▶ SUPPLIED INFORMATION
>>>>>

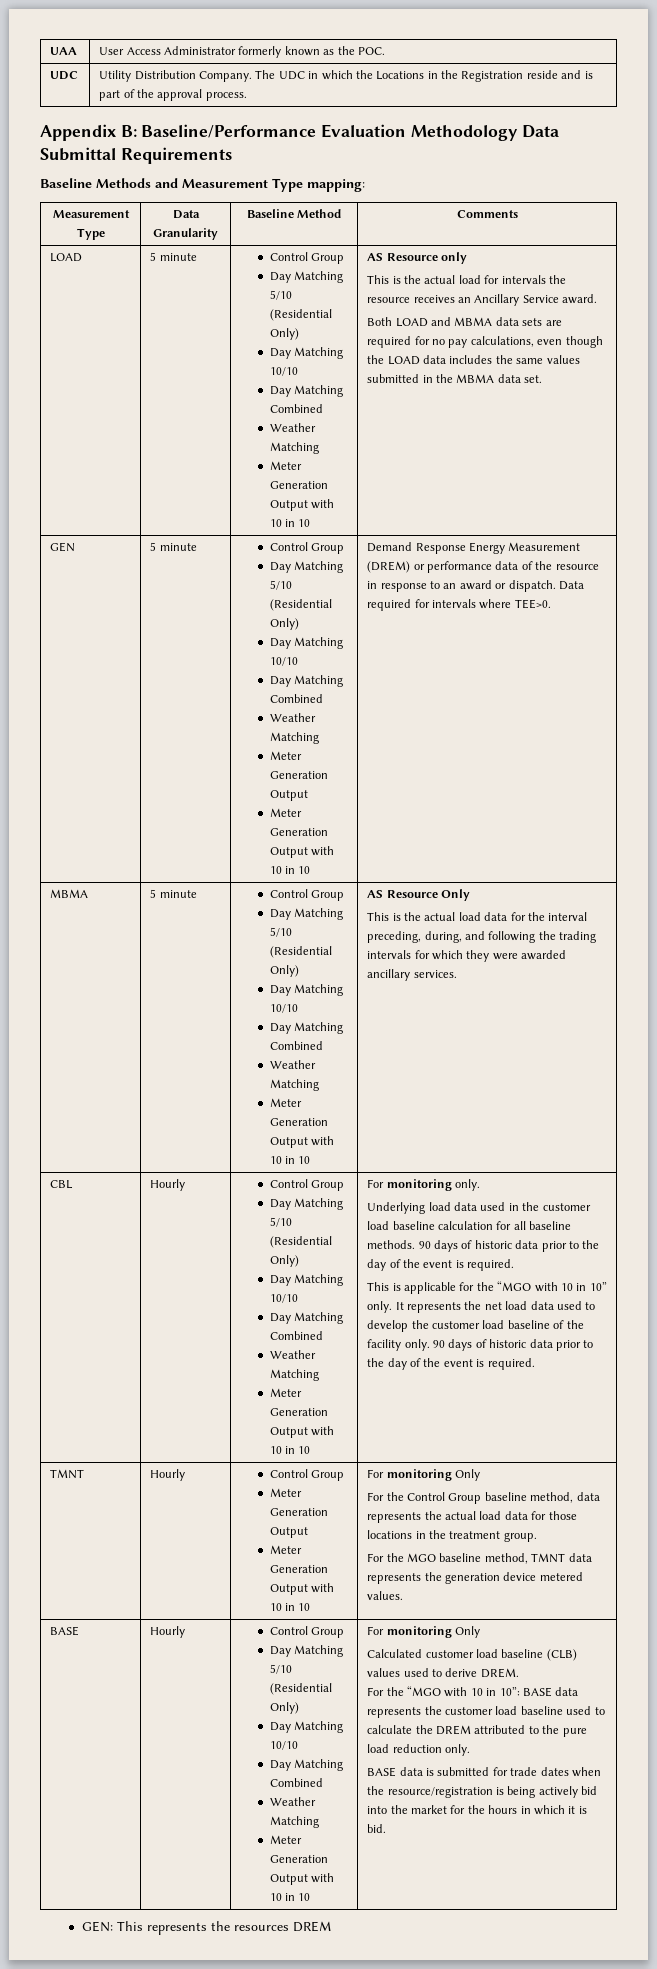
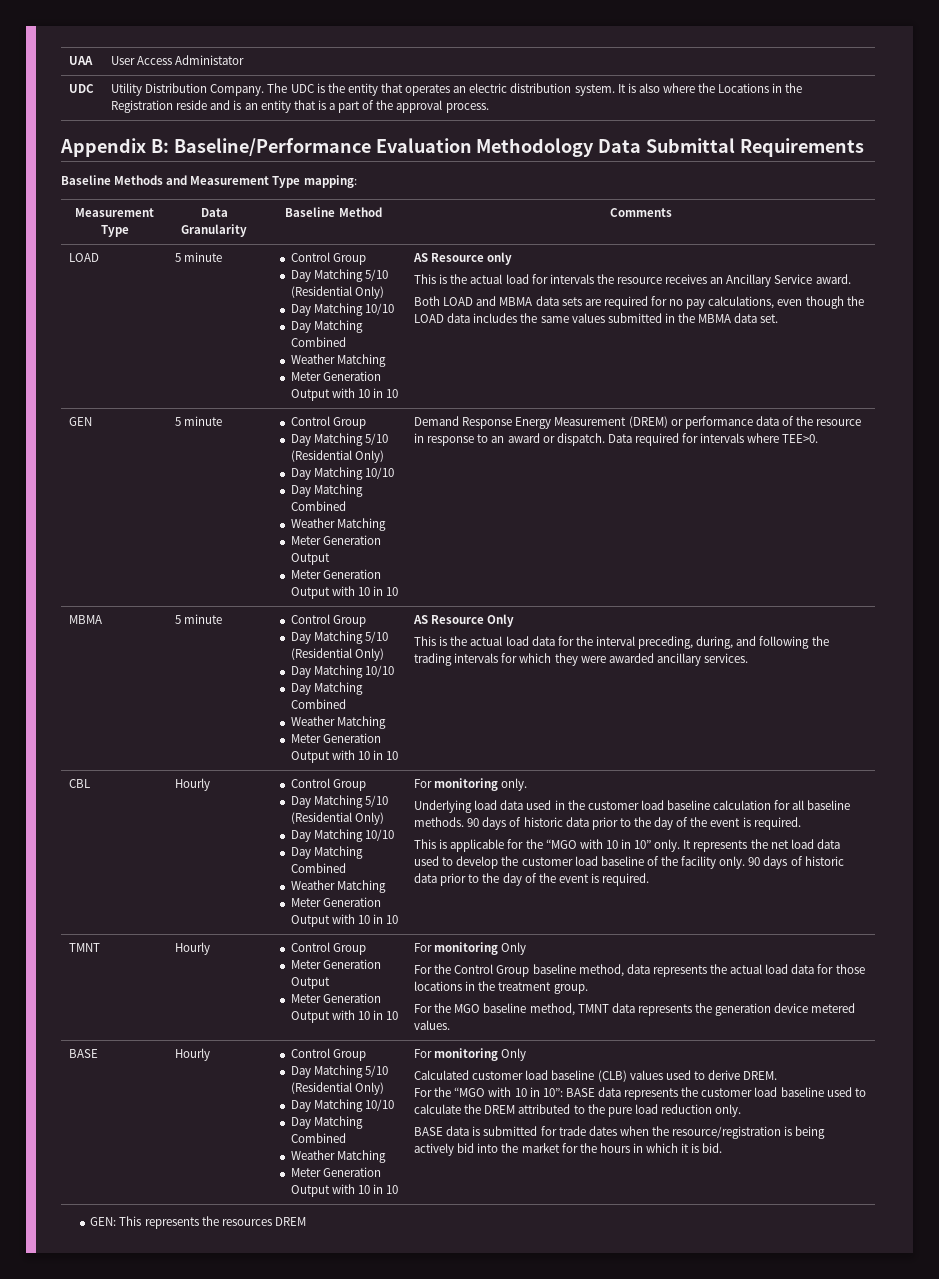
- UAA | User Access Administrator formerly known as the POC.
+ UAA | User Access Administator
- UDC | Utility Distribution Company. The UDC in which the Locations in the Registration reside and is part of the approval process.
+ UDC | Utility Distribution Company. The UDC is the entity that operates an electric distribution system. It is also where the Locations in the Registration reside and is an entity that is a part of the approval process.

<<<<<
>>>>>

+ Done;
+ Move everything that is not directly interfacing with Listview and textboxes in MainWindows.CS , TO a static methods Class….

<<<<<
>>>>>

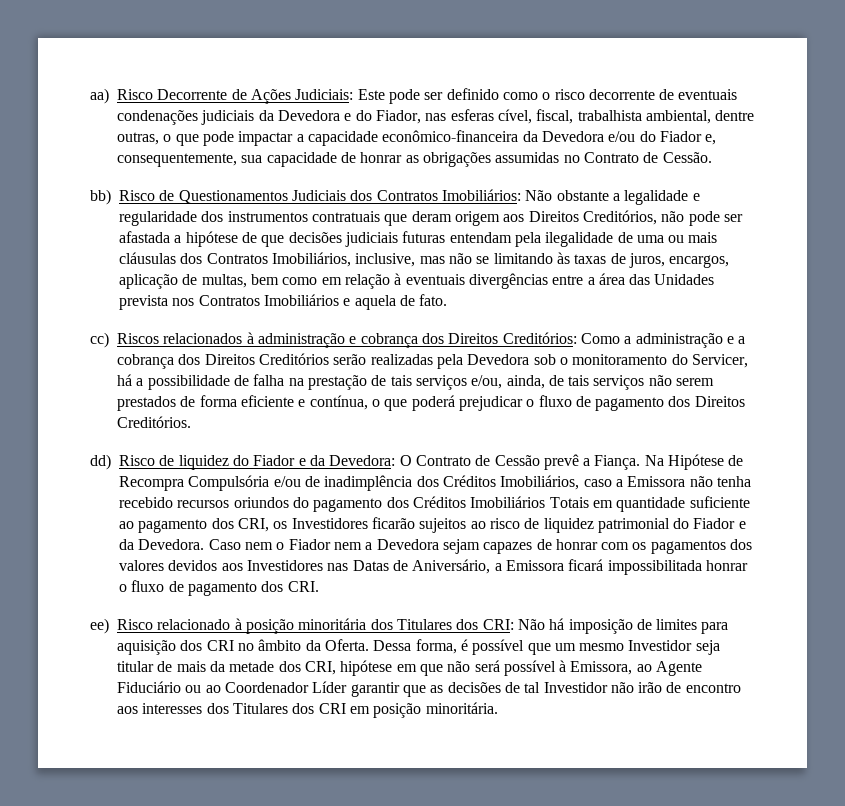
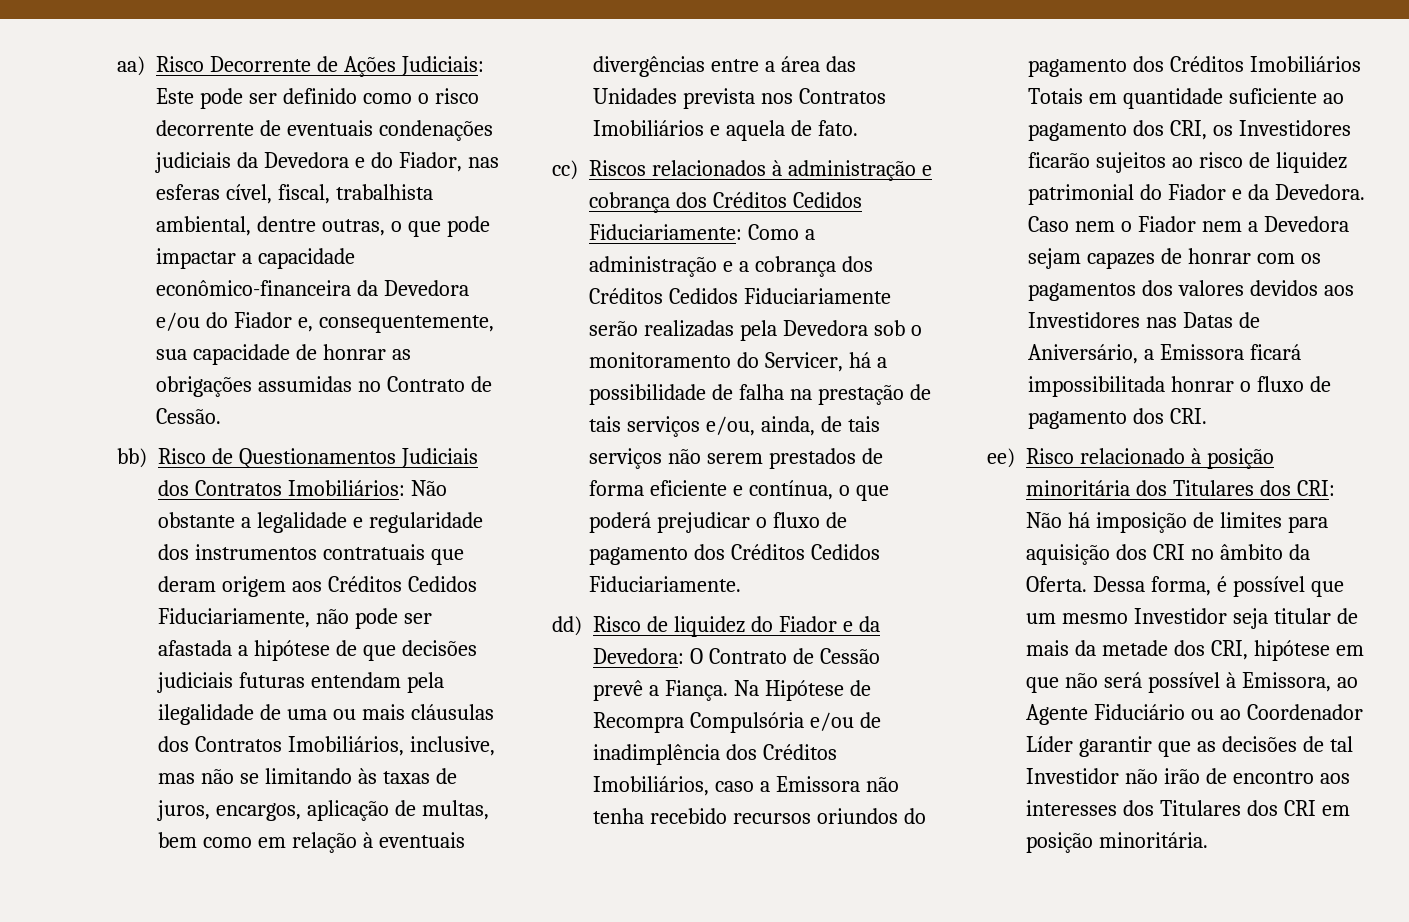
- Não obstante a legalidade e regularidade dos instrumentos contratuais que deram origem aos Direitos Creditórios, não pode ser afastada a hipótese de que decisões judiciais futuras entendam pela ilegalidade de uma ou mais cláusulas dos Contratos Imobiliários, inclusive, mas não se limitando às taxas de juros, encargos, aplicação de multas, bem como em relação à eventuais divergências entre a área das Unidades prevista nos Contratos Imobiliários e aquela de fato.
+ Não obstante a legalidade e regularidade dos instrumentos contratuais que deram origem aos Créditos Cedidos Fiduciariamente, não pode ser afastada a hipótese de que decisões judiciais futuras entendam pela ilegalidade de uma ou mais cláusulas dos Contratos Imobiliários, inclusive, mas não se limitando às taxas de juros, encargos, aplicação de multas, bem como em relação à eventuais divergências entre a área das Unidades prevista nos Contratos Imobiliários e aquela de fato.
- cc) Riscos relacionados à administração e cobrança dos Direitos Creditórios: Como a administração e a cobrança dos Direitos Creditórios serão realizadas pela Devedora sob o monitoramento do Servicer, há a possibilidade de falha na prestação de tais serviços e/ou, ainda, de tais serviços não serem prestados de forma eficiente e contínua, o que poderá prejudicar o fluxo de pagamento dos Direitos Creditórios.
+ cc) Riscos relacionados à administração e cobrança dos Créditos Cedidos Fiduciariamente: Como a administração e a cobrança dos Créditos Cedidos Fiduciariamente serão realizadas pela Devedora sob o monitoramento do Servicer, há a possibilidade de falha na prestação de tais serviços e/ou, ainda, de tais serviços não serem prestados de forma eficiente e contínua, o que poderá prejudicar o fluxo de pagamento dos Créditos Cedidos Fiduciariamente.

<<<<<

▶ PROBLEM
The word "that" appears in some of the lines above. Copy those lines.

▶ SOLUTION FOR THIS PROBLEM
+ UDC | Utility Distribution Company. The UDC is the entity that operates an electric distribution system. It is also where the Locations in the Registration reside and is an entity that is a part of the approval process.
+ Move everything that is not directly interfacing with Listview and textboxes in MainWindows.CS , TO a static methods Class….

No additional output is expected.